In 2009, a violent mob stormed the presidential palace in Madagascar, a deeply impoverished red-earthed island off the coast of East Africa. They had been incited to violence by opportunistic politicians and media personalities, successfully triggering a coup. A few years later, I traveled to the island, to meet the new government’s ringleaders, the same men who had unleashed the mob.

As we sipped our coffees and I asked them questions, one of the generals I was interviewing interrupted me.

“How can you Americans lecture us on democracy?” he asked. “Sometimes, the president who ends up in your White House isn’t even the person who got the most votes.”

“Our election system isn’t perfect,” I replied then. “But, with all due respect, our politicians don’t incite violent mobs to take over the government when they haven’t won an election.”

For decades, the United States has proclaimed itself a “shining city upon a hill,” a beacon of democracy that can lead broken nations out of their despotic darkness. That overconfidence has been instilled into its citizens, leading me a decade ago to the mistaken, naive belief that countries such as Madagascar have something to learn from the U.S. rather than also having wisdom to teach us.

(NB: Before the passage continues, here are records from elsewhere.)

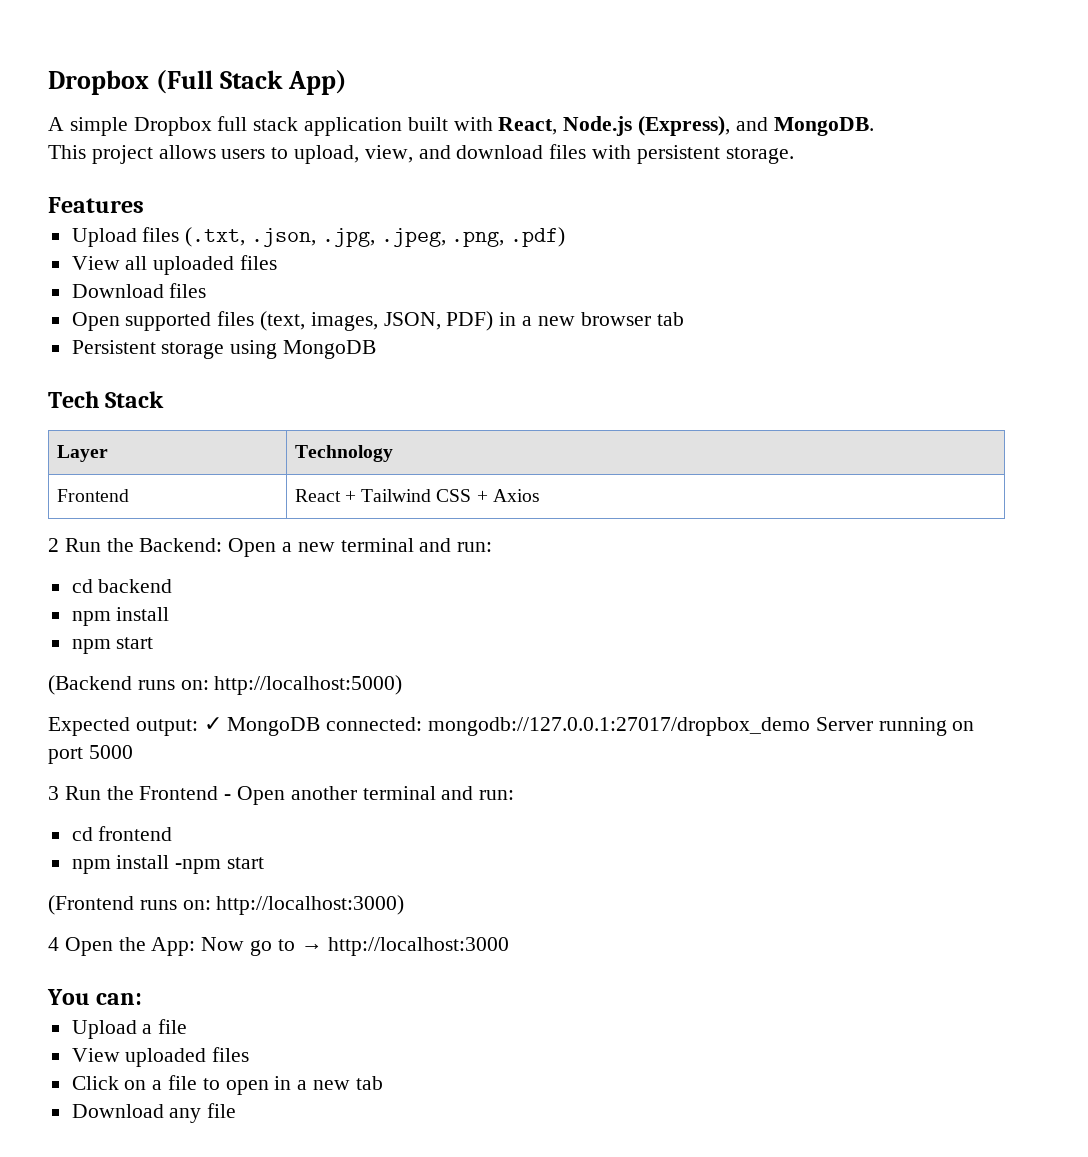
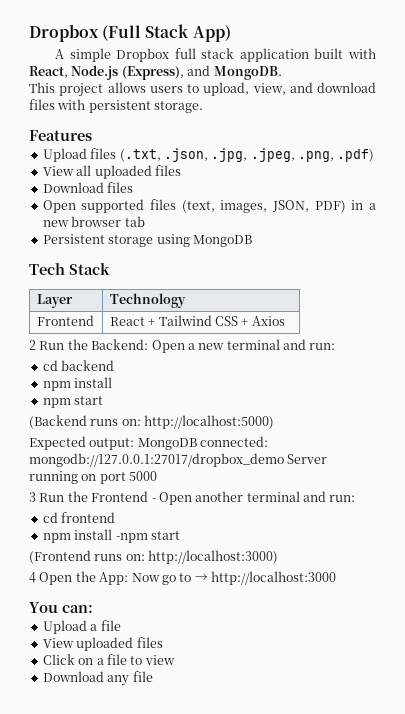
- Expected output: ✓ MongoDB connected: mongodb://127.0.0.1:27017/dropbox_demo Server running on port 5000
+ Expected output: MongoDB connected: mongodb://127.0.0.1:27017/dropbox_demo Server running on port 5000
- Click on a file to open in a new tab
+ Click on a file to view

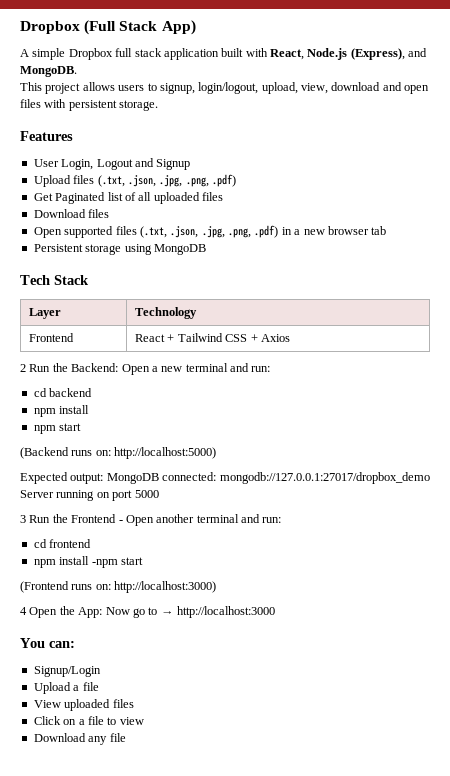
- This project allows users to upload, view, and download files with persistent storage.
+ This project allows users to signup, login/logout, upload, view, download and open files with persistent storage.
+ User Login, Logout and Signup
- Upload files (.txt, .json, .jpg, .jpeg, .png, .pdf)
+ Upload files (.txt, .json, .jpg, .png, .pdf)
- View all uploaded files
+ Get Paginated list of all uploaded files
- Open supported files (text, images, JSON, PDF) in a new browser tab
+ Open supported files (.txt, .json, .jpg, .png, .pdf) in a new browser tab
+ Signup/Login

During the Donald Trump presidency, the news covered a relentless barrage of “unprecedented” attacks on the norms and institutions of American democracy. But they weren’t unprecedented. Similar authoritarian attacks had happened plenty of times before. They were only unprecedented to us.

I’ve spent the past 12 years studying the breakdown of democracy and the rise of authoritarianism around the world, in places such as Thailand, Tunisia, Belarus, and Zambia. I’ve shaken hands with many of the world’s democracy killers.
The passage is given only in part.